EXERCISE INPUTS
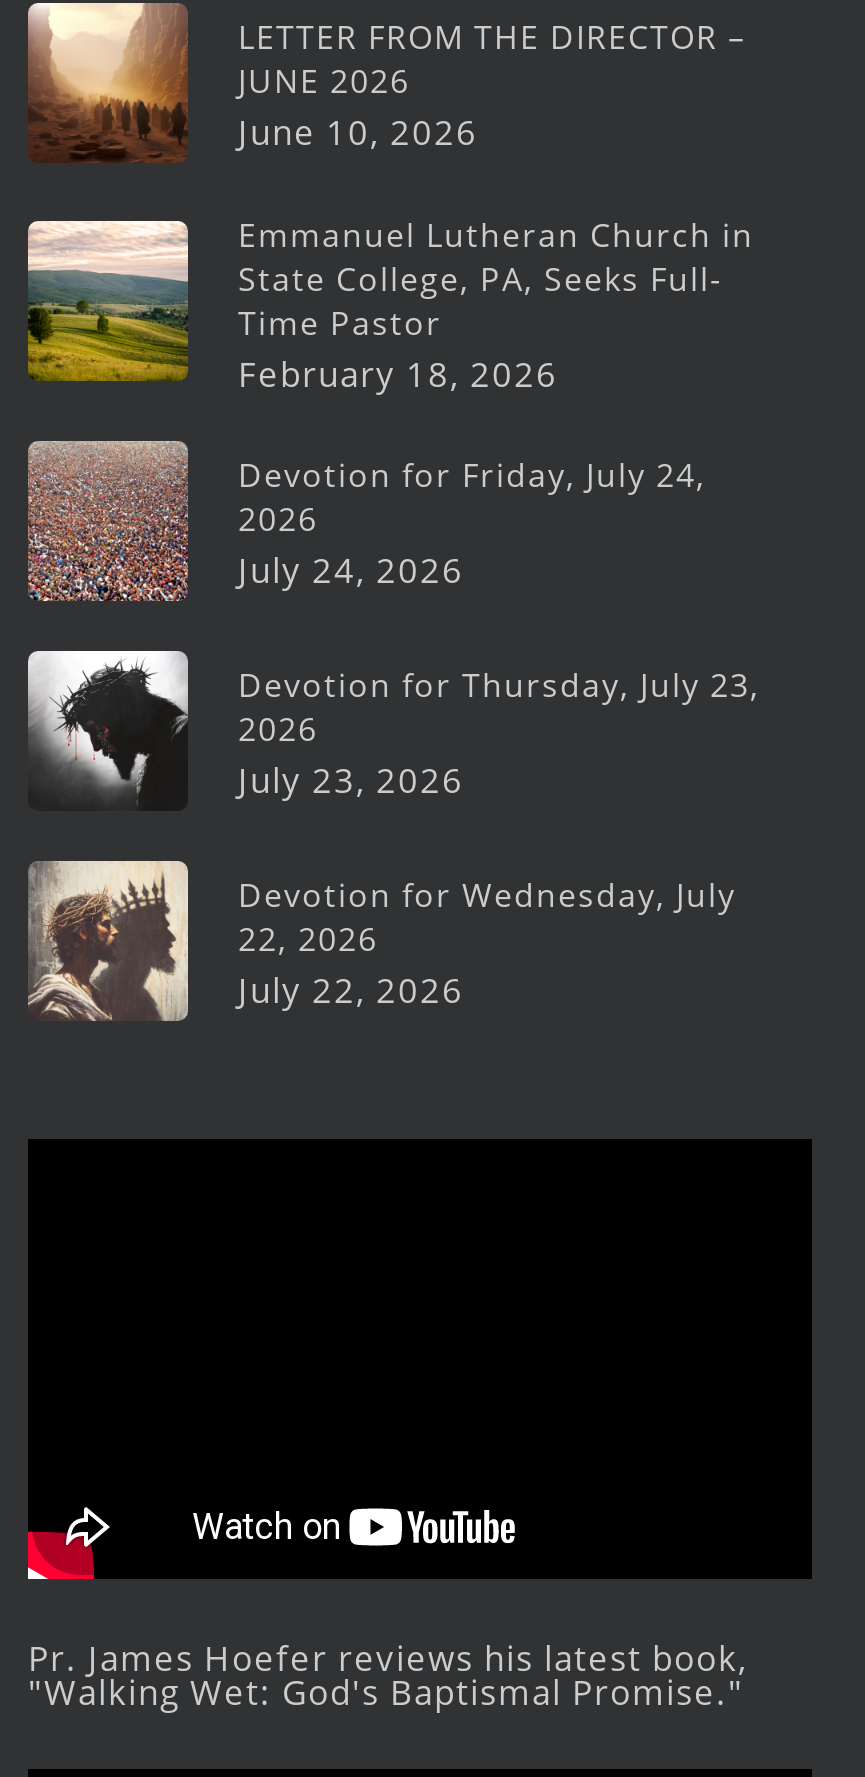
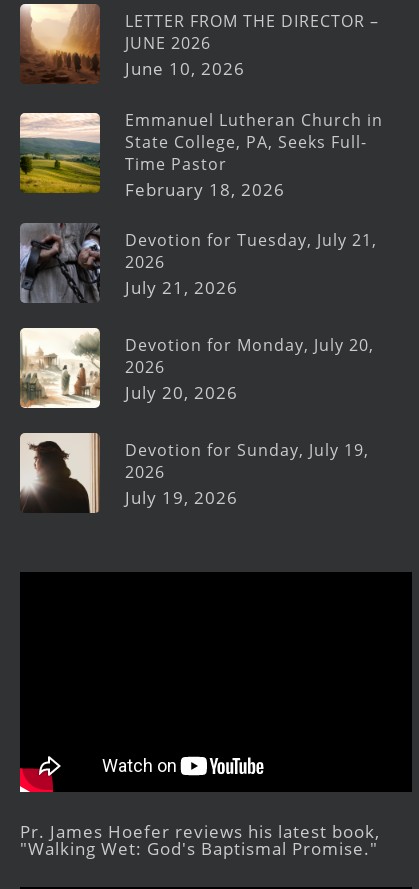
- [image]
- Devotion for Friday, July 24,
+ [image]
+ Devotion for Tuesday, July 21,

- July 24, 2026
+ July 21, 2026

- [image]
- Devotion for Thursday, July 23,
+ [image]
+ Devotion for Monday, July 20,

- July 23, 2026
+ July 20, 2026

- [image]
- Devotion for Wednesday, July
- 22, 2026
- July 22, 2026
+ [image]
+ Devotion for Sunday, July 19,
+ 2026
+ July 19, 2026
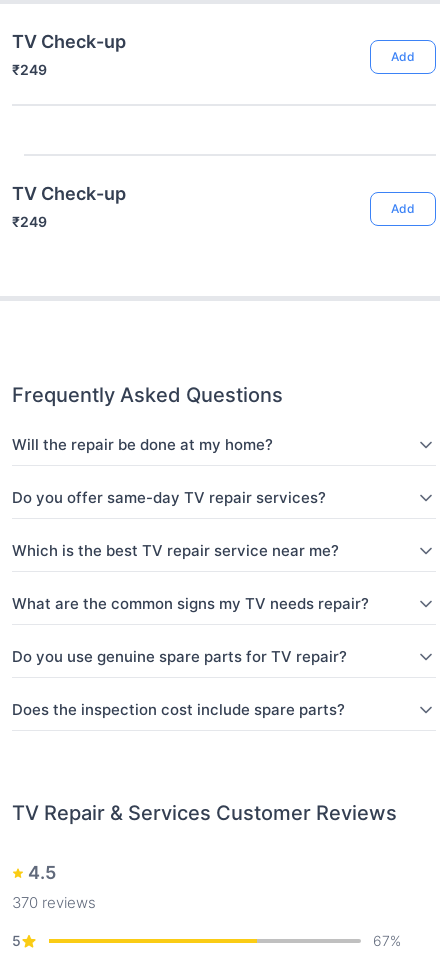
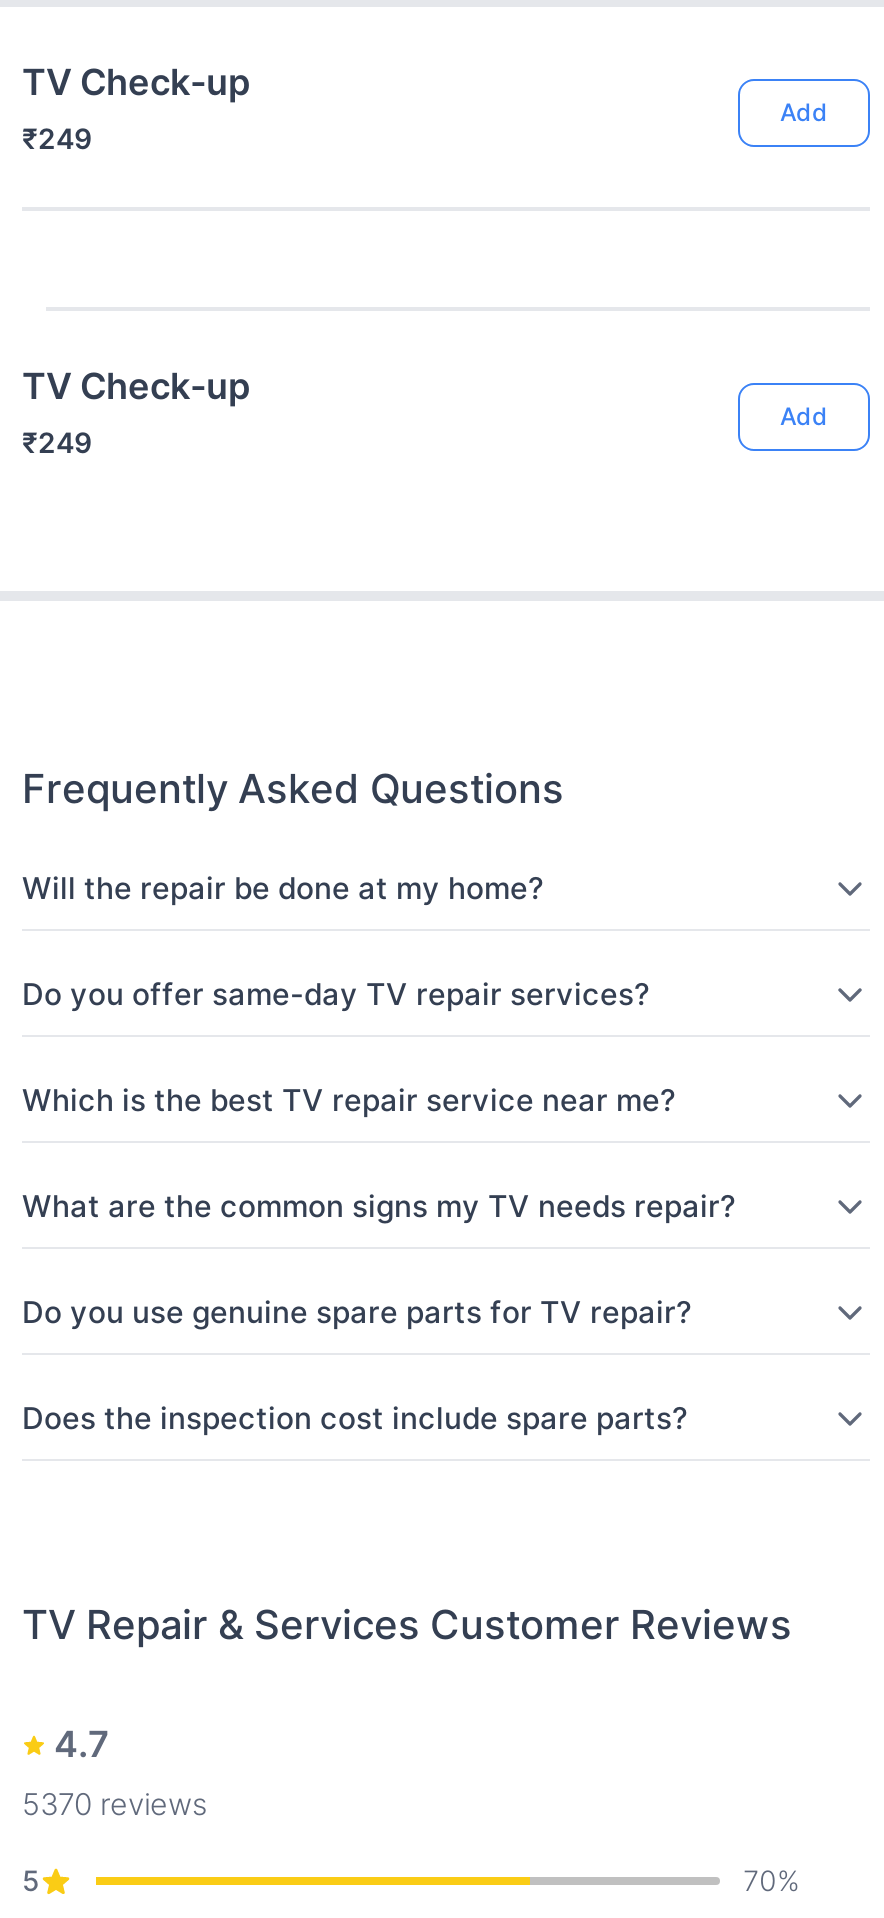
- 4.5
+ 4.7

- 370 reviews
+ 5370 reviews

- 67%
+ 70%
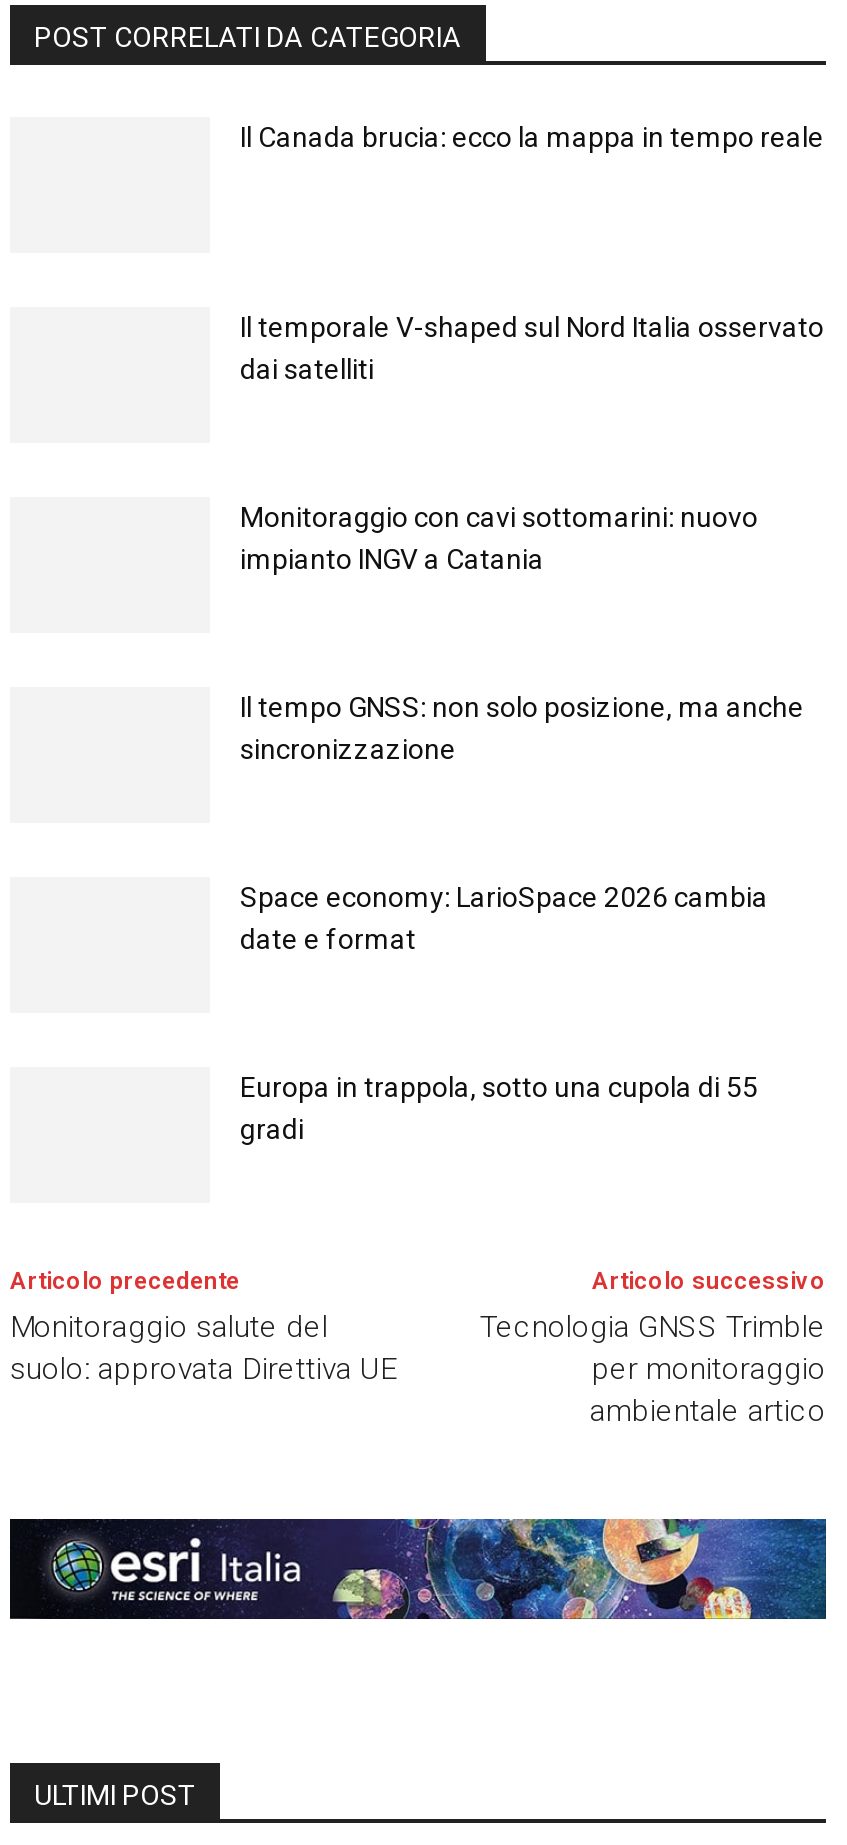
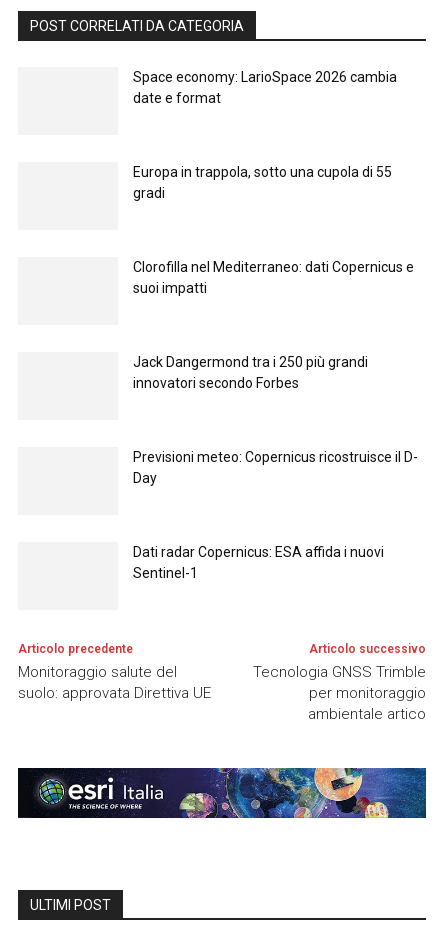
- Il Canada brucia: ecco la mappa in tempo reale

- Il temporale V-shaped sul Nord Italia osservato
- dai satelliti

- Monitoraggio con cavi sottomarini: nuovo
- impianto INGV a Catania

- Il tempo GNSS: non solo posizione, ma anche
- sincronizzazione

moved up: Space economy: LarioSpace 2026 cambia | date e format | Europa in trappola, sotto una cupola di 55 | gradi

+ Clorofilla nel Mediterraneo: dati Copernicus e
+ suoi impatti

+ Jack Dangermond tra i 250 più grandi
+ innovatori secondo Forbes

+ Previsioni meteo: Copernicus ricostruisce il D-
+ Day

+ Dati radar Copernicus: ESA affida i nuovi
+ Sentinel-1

TASK PROMPT
Find "Copernicus" in the data above. Report each line where it appears.

WORKED SOLUTION
+ Clorofilla nel Mediterraneo: dati Copernicus e
+ Previsioni meteo: Copernicus ricostruisce il D-
+ Dati radar Copernicus: ESA affida i nuovi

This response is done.